Professeur marocain refoulé: "Je croyais être dans un pays qui respecte les droits de l'Homme"

Professeur marocain refoulé "déçu": "Je croyais être dans un pays qui respecte les droits de l'Homme"
Professeur marocain refoulé "déçu": "Je croyais être dans un pays qui respecte les droits de l'Homme" - © Tous droits réservés

Abdelkader Hakkou, le professeur marocain invité en Belgique par l'ULB dans le cadre d'une collaboration inter-universitaire et placé en centre fermé après son arrivée à l'aéroport de Charleroi est revenu sur son refoulement dans Matin Première. Son premier sentiment a été la surprise, a-t-il expliqué "parce que ça fait plus de 17 ans que je rentre et que je sors tranquillement de Belgique avec les mêmes conditions. On a une longue collaboration de recherche scientifique avec des universités francophones de Belgique, j'ai donc été un peu surpris par cette réaction que je n'attendais pas".

Tout ça parce qu'il n'avait pas avec lui l'invitation: "Il faut avoir le papier. J'ai compris qu'on ne croit pas les gens. Il faut donc toujours des papiers et des papiers et des papiers, alors que mes collègues étaient juste à côté!
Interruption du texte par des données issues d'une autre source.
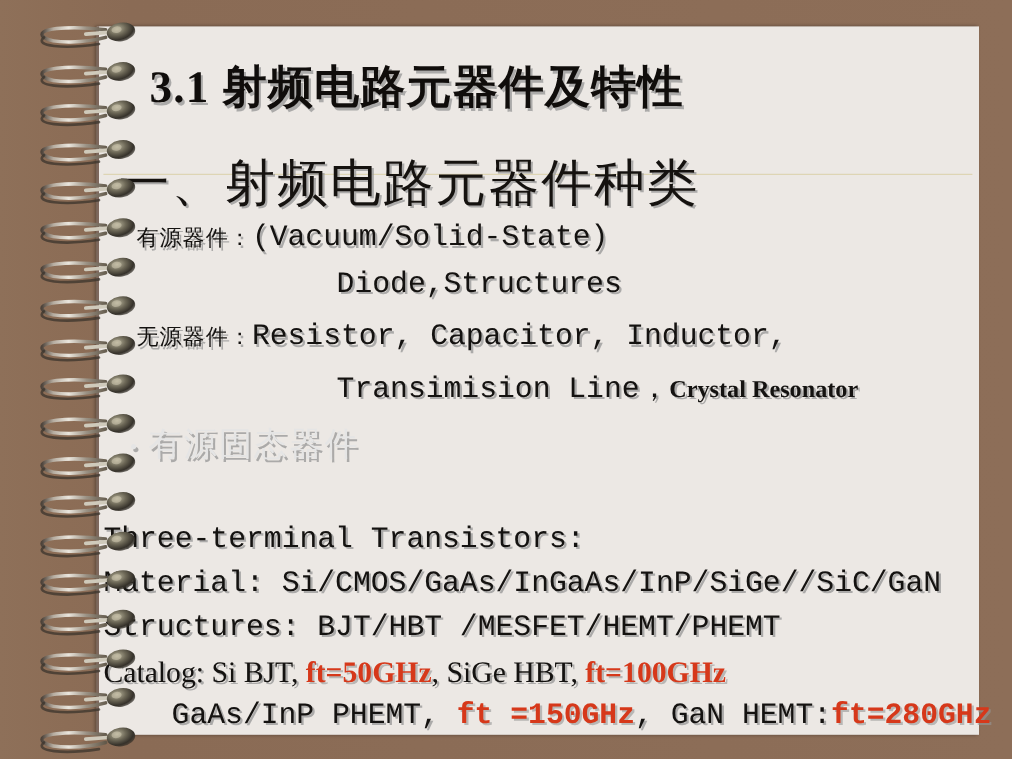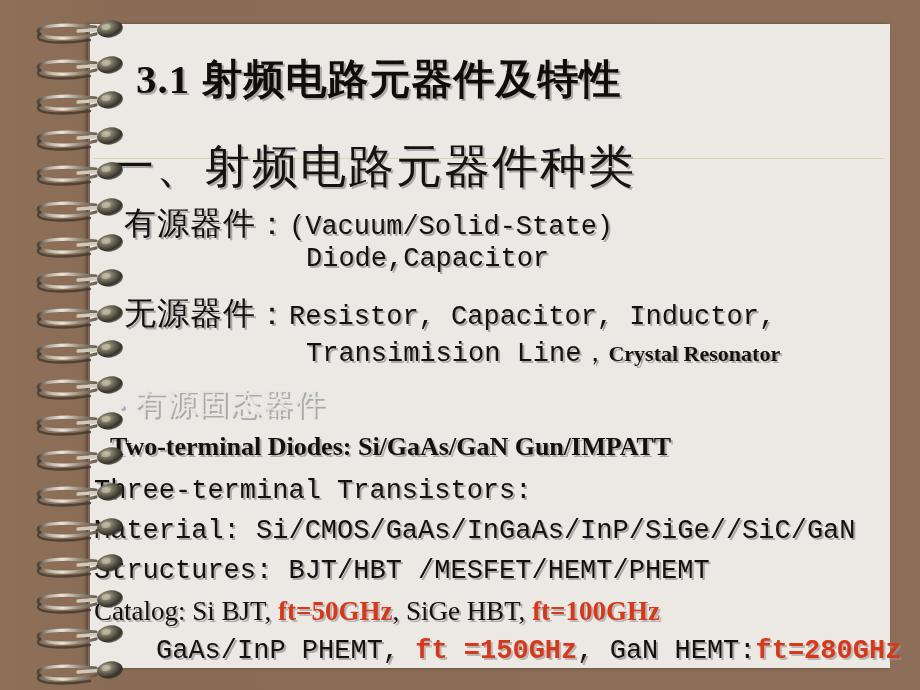--- a/index.html
+++ b/index.html
@@ -128,7 +128,7 @@
   }
   .body-line .cn {
     font-family: Liberation Mono, monospace;
-    font-size: 32px;
+    font-size: 20px;
     letter-spacing: 1px;
   }
 

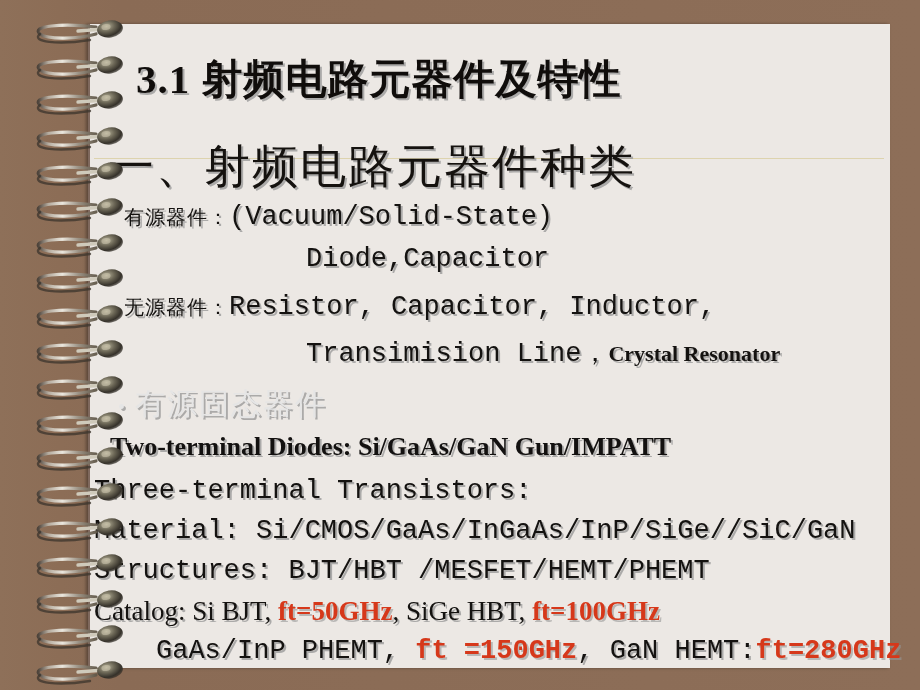--- a/index.html
+++ b/index.html
@@ -686,7 +686,7 @@
     <div class="body-line shadowed" style="left:36px; top:178px;">
       <span class="cn">有源器件：</span><span>(Vacuum/Solid-State)</span>
     </div>
-    <div class="body-line shadowed" style="left:218px; top:220px;">Diode,Capacitor</div>
+    <div class="body-line shadowed" style="left:218px; top:220px;">Diode,Structures</div>
 
     <div class="body-line shadowed" style="left:36px; top:268px;text-align:right;">
       <span class="cn">无源器件：</span><span>Resistor, Capacitor, Inductor,</span>

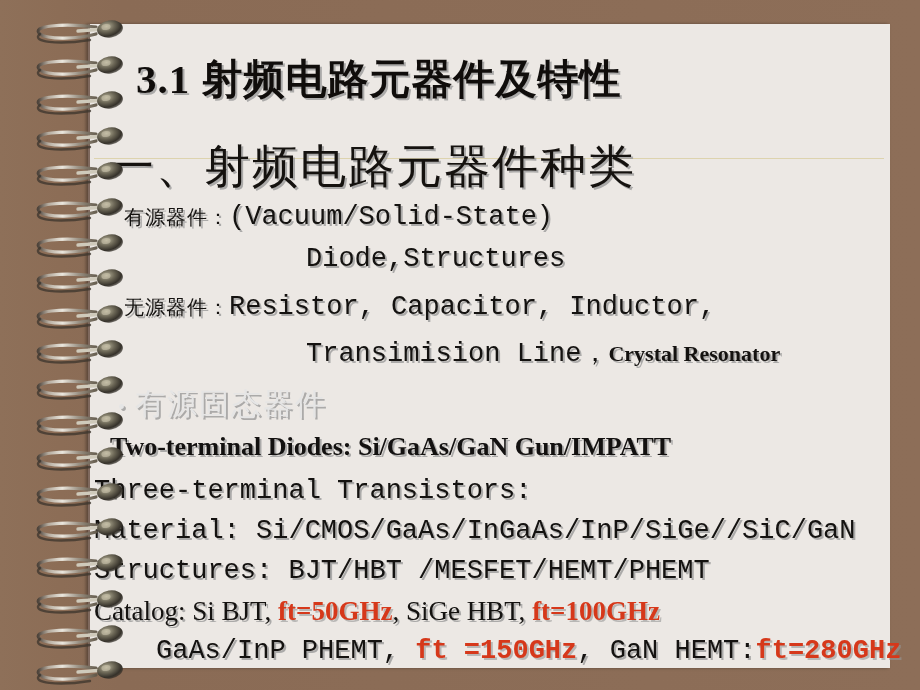--- a/index.html
+++ b/index.html
@@ -699,7 +699,6 @@
       <span class="bullet-dot">•</span><span>有源固态器件</span>
     </div>
 
-    <div class="serif-bold shadowed" style="left:22px; top:408px;">Two-terminal Diodes: Si/GaAs/GaN Gun/IMPATT</div>
 
     <div class="body-line shadowed" style="left:6px; top:452px;">Three-terminal Transistors:</div>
Il suffisait de leur demander: ils ont ramené tout ce qu'il fallait, la réservation de l'hôtel, la somme d'argent des subsistances, etc."

Le professeur admet être déçu: "parce que je croyais être dans un pays qui respecte les droits de l'Homme". Mais il fait la part des choses: "Je connais la Belgique, c'est un pays formidable, j'ai beaucoup d'amis ici, grands chercheurs de renommée. On travaillait toujours en harmonie, il n'y a jamais eu aucun problème. Mais le hasard a fait que ce jour-là, les choses ont basculé".

Selon les dires du recteur de l'ULB, ce genre de situation tendrait pourtant à se généraliser, à son grand regret: "J'ai été surpris par cette déclaration. Il y a des antécédents qui ont un peu terni l'image de la Belgique, et surtout qui influencent le développement de la recherche et de coopération entre la Belgique et les pays partenaires"...

Dans ce cas-ci, grâce à l'intervention de l'ULB, le professeur Hakkou a heureusement pu être libéré, Theo Francken ayant accepté de revoir la décision de l'Office des Etrangers.